Перевод с белорусского Виктории Соловьевой.
Ощущая сладостную близость аэродрома, самолет низко пролетает над Лиссабоном.
В одном из домов под красной крышей успеваю разглядеть в окне пленительную женщину.
Самолет медленно проплывает над этой красной крышей, и женщина исчезает, а в моей памяти - навсегда остается в распахнутом окне...
Когда сказал, что женщина притягательнее, когда исчезает, - то на это шведская писательница Инга-Лина Линдквист произнесла: "Поэт притягательнее, когда исчезает!"
Акцент был сделан на слове поэт.
Получилось не просто уточнение моей намеренной мысли, а приятное мне замечание и очевидное предложение - говорить не про женщин, а про поэтов.
Только говорить про поэтов в Лиссабоне - все равно что за астрономию белорусских "зайчиков" покупать "Дневник" Христофора Колумба.

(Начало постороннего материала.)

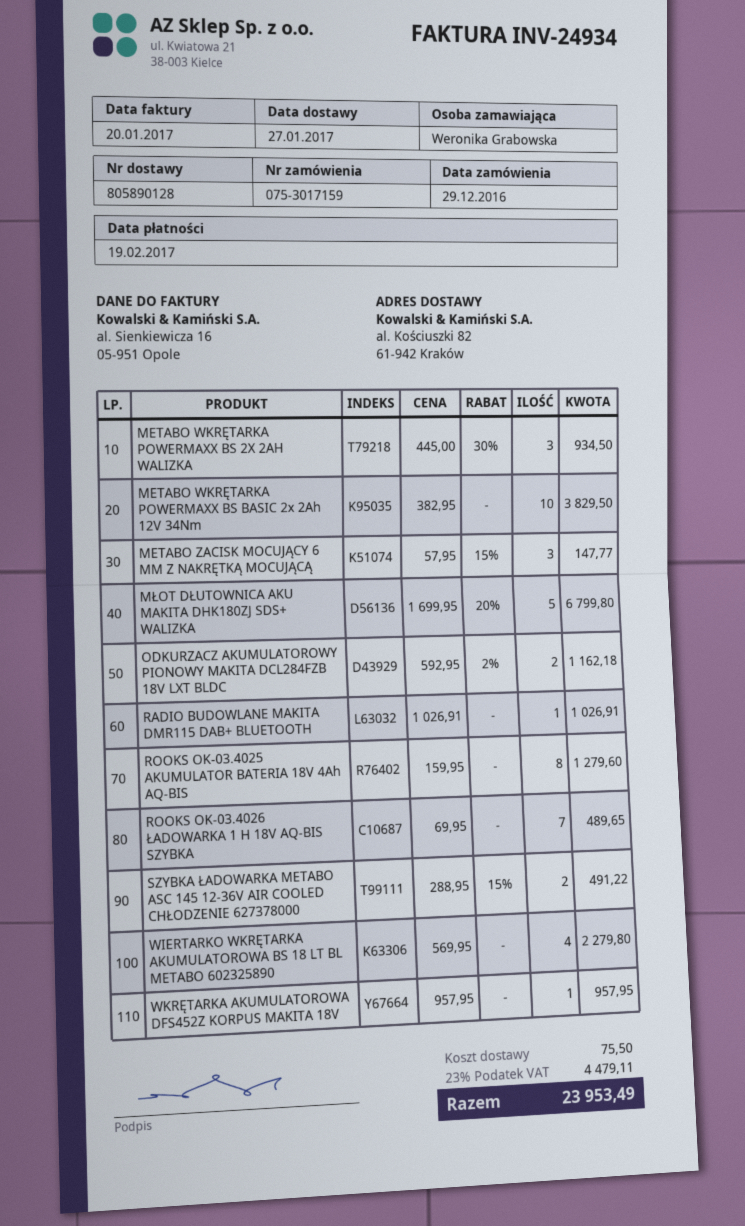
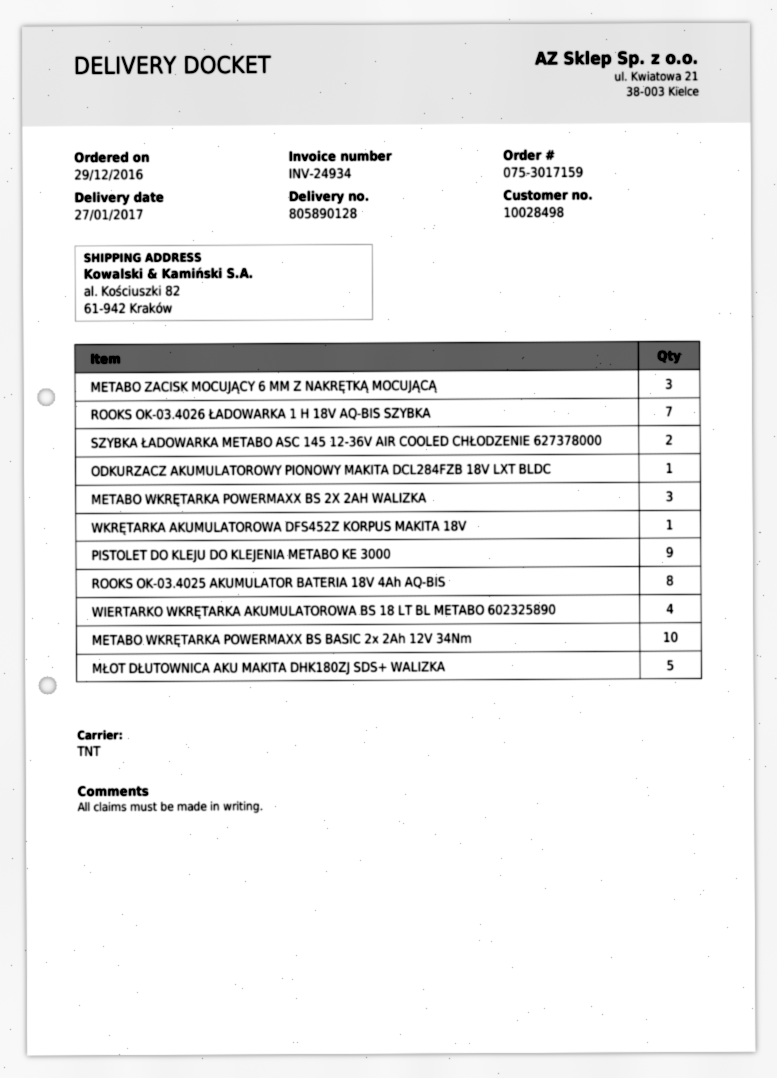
ODKURZACZ AKUMULATOROWY PIONOWY MAKITA DCL284FZB 18V LXT BLDC: 2 -> 1
RADIO BUDOWLANE MAKITA DMR115 DAB+ BLUETOOTH: 1 -> none
PISTOLET DO KLEJU DO KLEJENIA METABO KE 3000: none -> 9

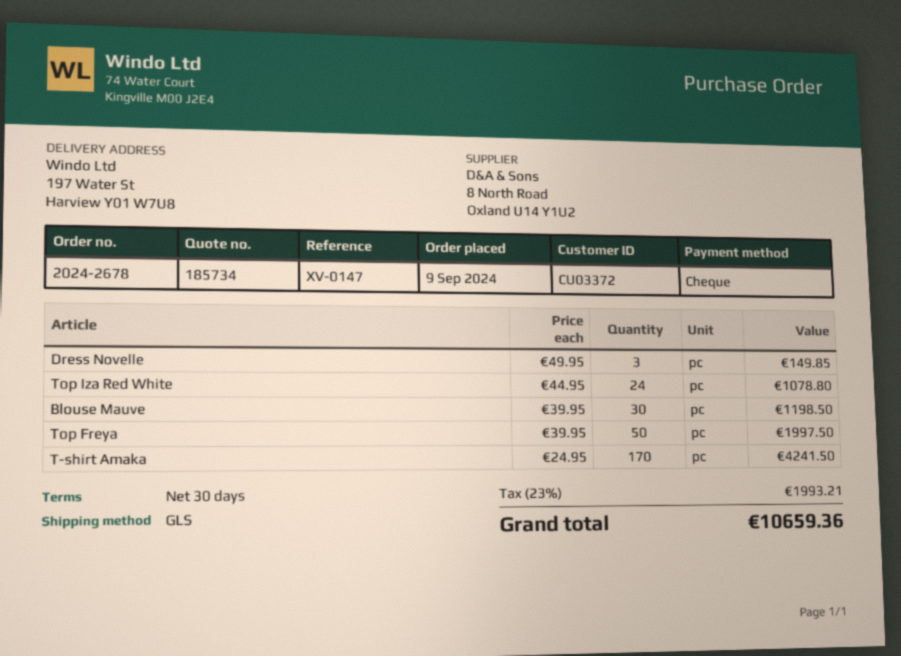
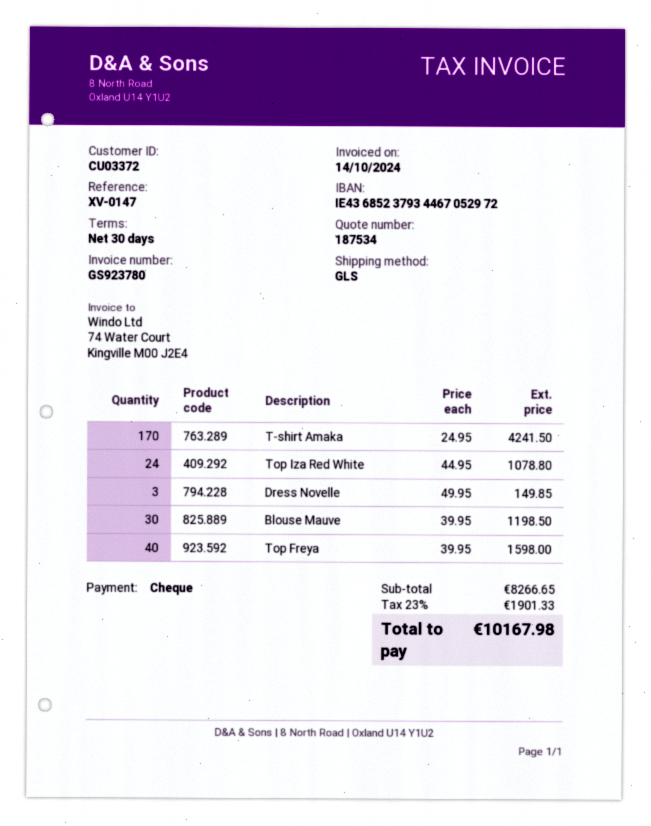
quote number: 185734 -> 187534
Top Freya: 50 x 39.95 = 1997.50 -> 40 x 39.95 = 1598.00
tax: 23% = 1993.21 -> 23% = 1901.33
total: 10659.36 -> 10167.98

Занятие яркое и безрезультативное.
Ведь Лиссабон - не Париж.
В каравелльном Лиссабоне и в двухтысячном году можно разговаривать разве что о поэзии католической экспансии.
Почему?
Может быть, потому, что в каравелльном Лиссабоне здания напоминают папский флот перед отплытием в неведомый и потому более Новый, чем всем известный Новый Свет.
И все же мы говорили про поэтов.
Даже держали пари.
На символическую горсточку евро!
Ради шутки договорились, что здесь, в Лиссабоне, Инга расскажет про Фернанду Песоа, а там, в Париже, куда мы прибудем через два дня, я расскажу про Гийома Аполлинера.
Выиграет тот, кто в своем устном повествовании будет более банальным.
Да, банальным, - именно такая обязательная струна звенела в нашем чудаческом пари.
Словом, Инга должна была рассказать о том, о чем знал я, а я о том, о чем знала Инга.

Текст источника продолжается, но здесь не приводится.